- [Exercise instructions] Your answer is the lines below, exactly, from the one that contains "height: 26px; padding: 0 9px;" through the one that contains "border-bottom: none;", both included.

┌─ Provided records

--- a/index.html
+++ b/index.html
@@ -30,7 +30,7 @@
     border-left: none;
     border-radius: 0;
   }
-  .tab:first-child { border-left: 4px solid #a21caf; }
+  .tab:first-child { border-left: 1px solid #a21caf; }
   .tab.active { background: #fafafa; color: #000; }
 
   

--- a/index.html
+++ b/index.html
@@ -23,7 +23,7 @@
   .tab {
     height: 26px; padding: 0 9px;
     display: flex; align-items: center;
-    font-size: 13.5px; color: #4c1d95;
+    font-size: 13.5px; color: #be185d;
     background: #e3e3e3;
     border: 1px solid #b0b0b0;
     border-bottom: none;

└─
┌─ Provided records

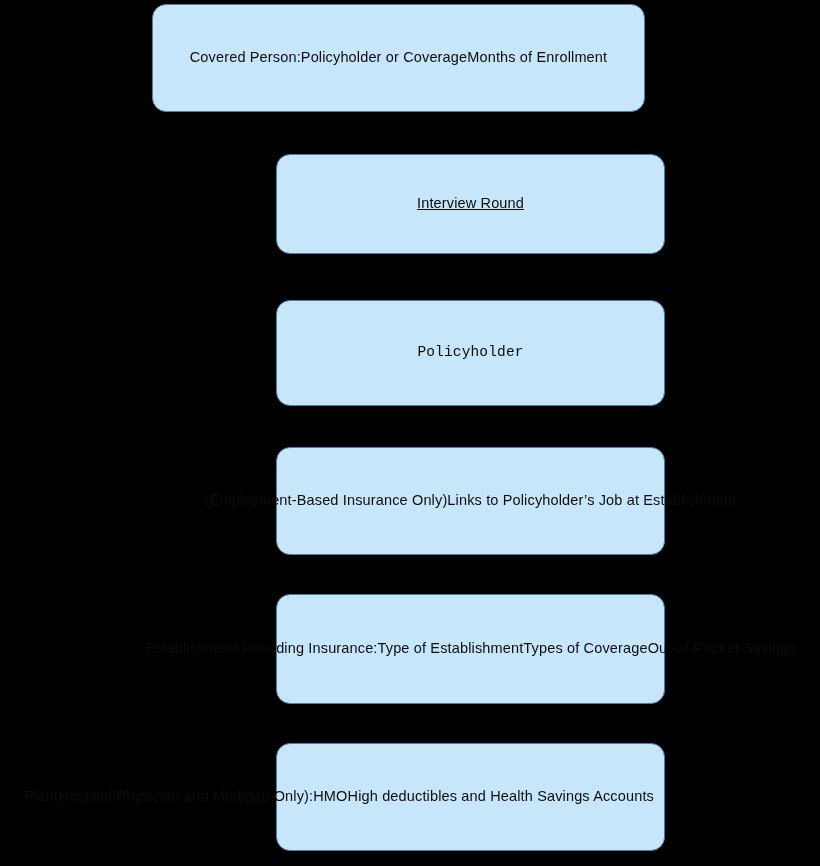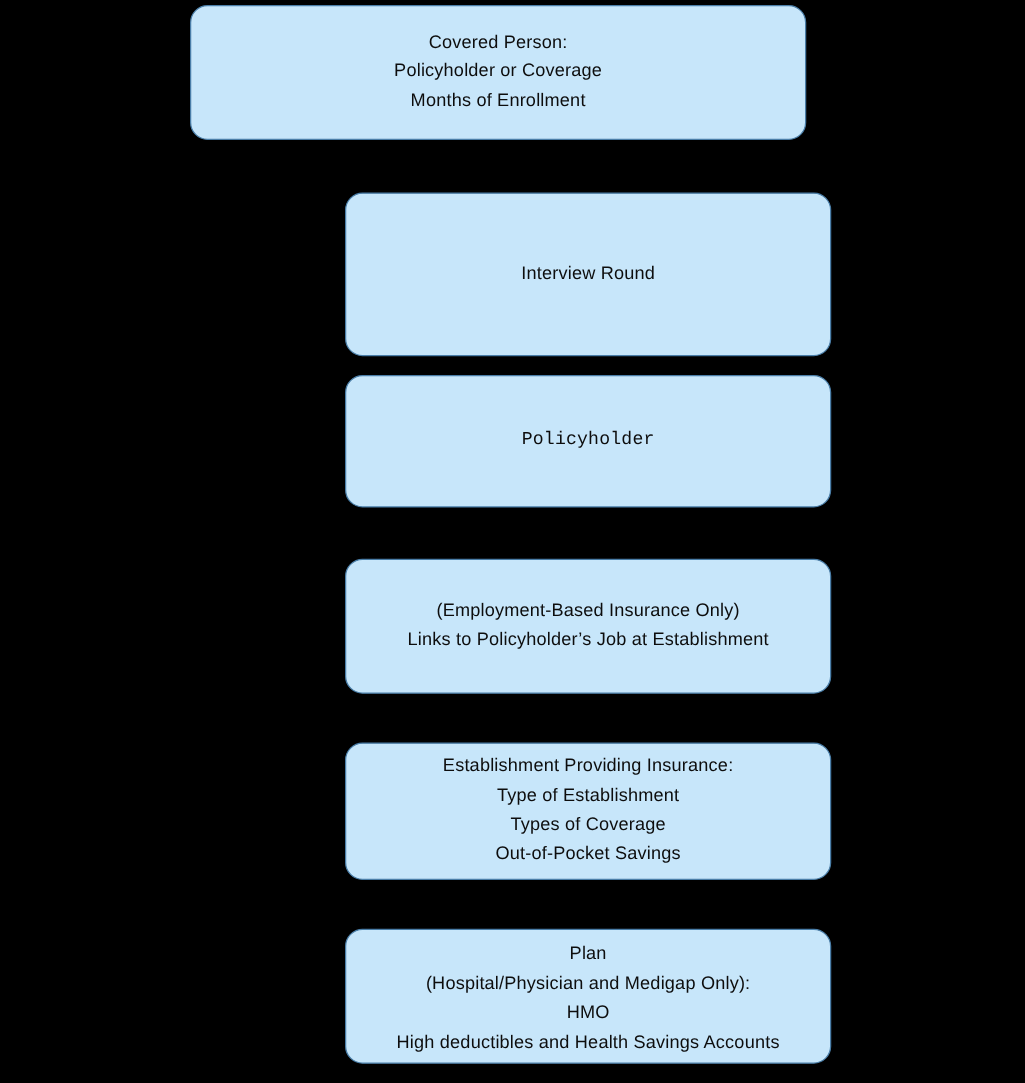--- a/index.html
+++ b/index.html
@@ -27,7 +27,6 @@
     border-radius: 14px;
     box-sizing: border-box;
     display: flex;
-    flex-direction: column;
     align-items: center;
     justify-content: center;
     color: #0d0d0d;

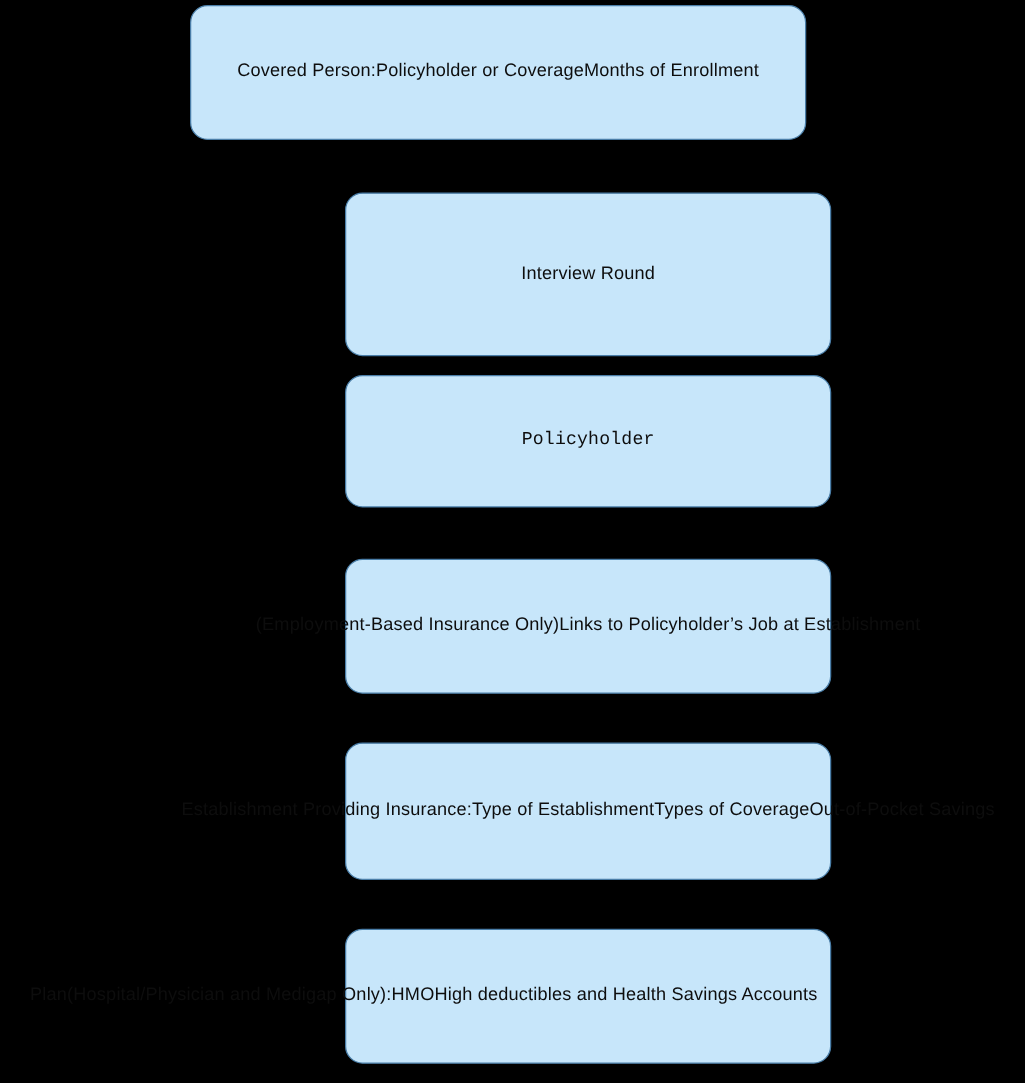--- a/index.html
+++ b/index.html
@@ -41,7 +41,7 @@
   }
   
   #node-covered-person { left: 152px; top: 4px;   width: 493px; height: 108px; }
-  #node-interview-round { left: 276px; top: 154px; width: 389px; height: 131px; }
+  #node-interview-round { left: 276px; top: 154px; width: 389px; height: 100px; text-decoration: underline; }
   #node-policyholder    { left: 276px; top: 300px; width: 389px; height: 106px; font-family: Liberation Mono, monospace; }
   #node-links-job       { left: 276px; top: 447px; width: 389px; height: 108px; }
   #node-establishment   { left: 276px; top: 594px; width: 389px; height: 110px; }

└─

- [Finished exercise]
     height: 26px; padding: 0 9px;
     display: flex; align-items: center;
-    font-size: 13.5px; color: #4c1d95;
+    font-size: 13.5px; color: #be185d;
     background: #e3e3e3;
     border: 1px solid #b0b0b0;
     border-bottom: none;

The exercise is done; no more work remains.